Os balões de oxigénio oferecidos pelo Governo, em formato de lay-off ou moratórias de crédito, preservaram empregos, contudo foi adiado, mais uma vez, o investimento numa transição tecnológica que se tornou urgente no contexto pandémico. Com auxílio financeiro, mas sem certezas quanto ao futuro, os profissionais portugueses ficaram estagnados nos modelos de negócio tradicionais, limitados à ajuda que outras empresas – muitas vezes de menor dimensão – se disponibilizaram a oferecer, em modelos menos convencionais e num contexto de entreajuda, apesar do clima de instabilidade que ainda hoje se faz sentir.
A Grow Portugal with Google é uma iniciativa promovida por uma parceria entre o Governo português e a Google, que surge com o intuito de “apoiar a transição digital e oferecer as ferramentas e a formação que irão ajudar nas competências digitais e na empregabilidade, acelerando a recuperação económica portuguesa”. Pode ser mais um balão de oxigénio – aquele que faltou para garantir a continuidade dos negócios –, mas pode também ser o reflexo da postura, ainda conservadora, do Governo português que, mesmo num contexto de crise, opta por escolher um grande player digital em detrimento de centenas de (excelentes) empresas tecnológicas nacionais e fomentar o seu crescimento.

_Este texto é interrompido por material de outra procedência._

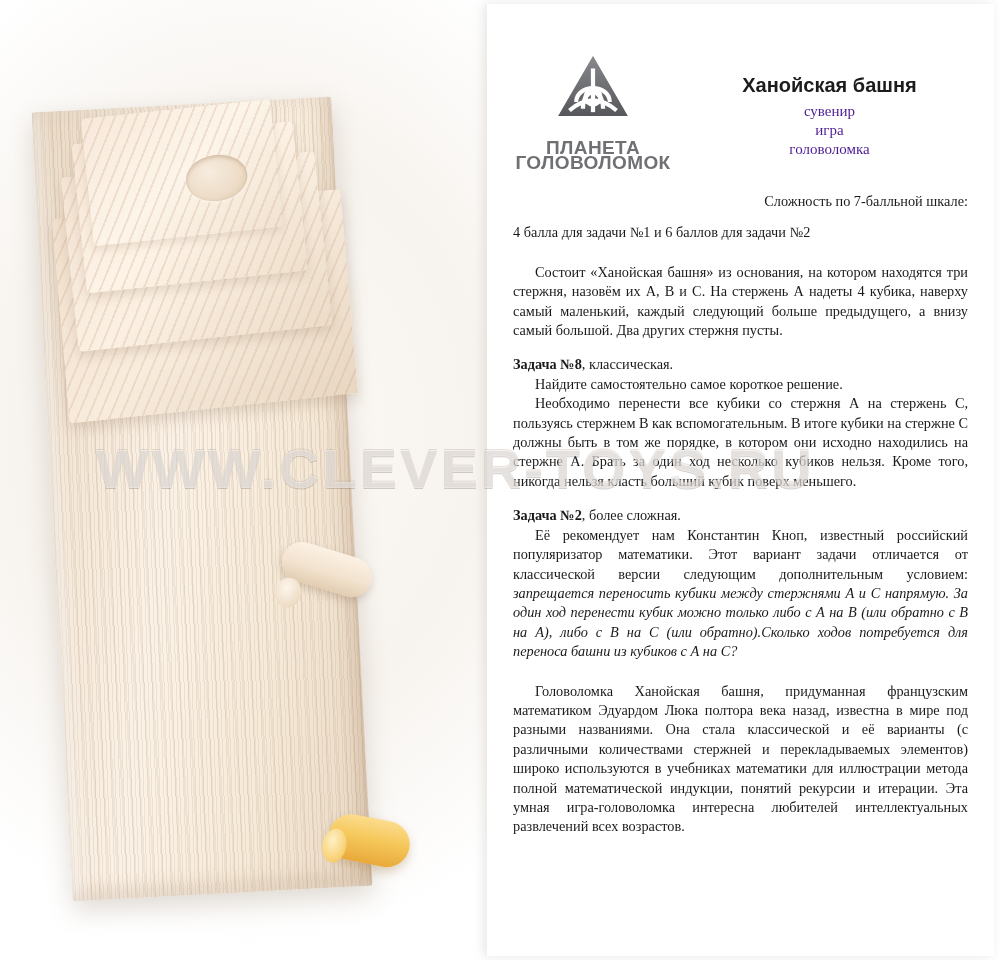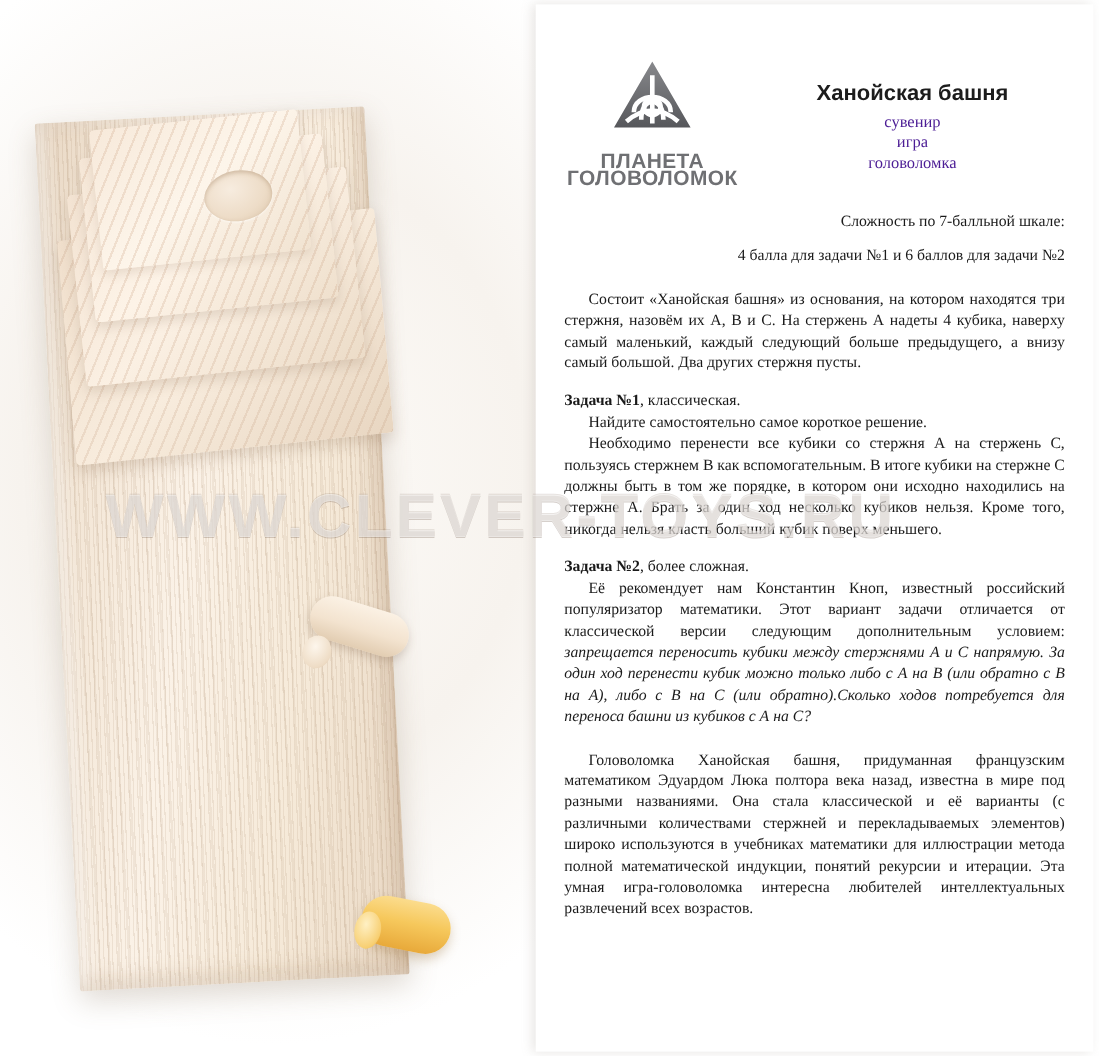--- a/index.html
+++ b/index.html
@@ -254,21 +254,21 @@
     text-align: justify;
     margin: 0 0 0 0;
   }
   .p.indent { text-indent: 22px; }
   .gap-m { height: 15px; }
   .gap-l { height: 20px; }
   .bold { font-weight: bold; }
   .italic { font-style: italic; }
   #difficulty { margin-top: 22px; }
   #difficulty .p { text-align: right; margin-top: 12px; }
-  #difficulty .p.line2 { text-align: right; }
+  #difficulty .p.line2 { text-align: left; }
 </style>
 </head>
 <body>
 
 <div id="photo-area">
   <div id="photo-bg"></div>
 
   <div id="board">
     <div id="board-edge"></div>
 
@@ -328,21 +328,21 @@
       <div class="p">Сложность по 7-балльной шкале:</div>
       <div class="p line2">4 балла для задачи №1 и 6 баллов для задачи №2</div>
     </div>
 
     <div class="gap-l"></div>
 
     <p class="p indent">Состоит «Ханойская башня» из основания, на котором находятся три стержня, назовём их А, В и С. На стержень А надеты 4 кубика, наверху самый маленький, каждый следующий больше предыдущего, а внизу самый большой. Два других стержня пусты.</p>
 
     <div class="gap-m"></div>
 
-    <p class="p"><span class="bold">Задача №1</span><span>, классическая.</span></p>
+    <p class="p"><span class="bold">Задача №8</span><span>, классическая.</span></p>
     <p class="p indent">Найдите самостоятельно самое короткое решение.</p>
     <p class="p indent">Необходимо перенести все кубики со стержня А на стержень С, пользуясь стержнем В как вспомогательным. В итоге кубики на стержне С должны быть в том же порядке, в котором они исходно находились на стержне А. Брать за один ход несколько кубиков нельзя. Кроме того, никогда нельзя класть больший кубик поверх меньшего.</p>
 
     <div class="gap-m"></div>
 
     <p class="p"><span class="bold">Задача №2</span><span>, более сложная.</span></p>
     <p class="p indent"><span>Её рекомендует нам Константин Кноп, известный российский популяризатор математики. Этот вариант задачи отличается от классической версии следующим дополнительным условием: </span><span class="italic">запрещается переносить кубики между стержнями А и С напрямую. За один ход перенести кубик можно только либо с А на В (или обратно с В на А), либо с В на С (или обратно).Сколько ходов потребуется для переноса башни из кубиков с А на С?</span></p>
 
     <div class="gap-l"></div>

E se, por um lado, esta parceria pode reduzir a competitividade das pequenas e médias empresas tecnológicas nacionais, que como se já não bastasse serem sufocadas pelos grandes players no contexto digital agora são-no também em parcerias governamentais, também pode surgir como paradoxal ao cenário que se vive na Europa e no mundo, a propósito da discussão sobre o imposto digital, em que já foi reconhecida a necessidade de uma tributação dos lucros provenientes de serviços digitais, nomeadamente da publicidade direcionada em linha, como é o caso do Google Ads, por parte dos Estados-membros onde os utilizadores estão localizados.
Privilegiar empresas como a Google, que detêm o monopólio dos mercados digitais internacionais e que neles impõem as suas regras, escapando fiscalmente à tributação dos seus lucros a nível nacional, para parcerias governamentais é bloquear e ignorar, não só o mérito daqueles que tentam crescer cá dentro, como a necessidade de encarar o digital como fonte de lucro e, quiçá, contributo essencial para a riqueza e o verdadeiro crescimento nacional.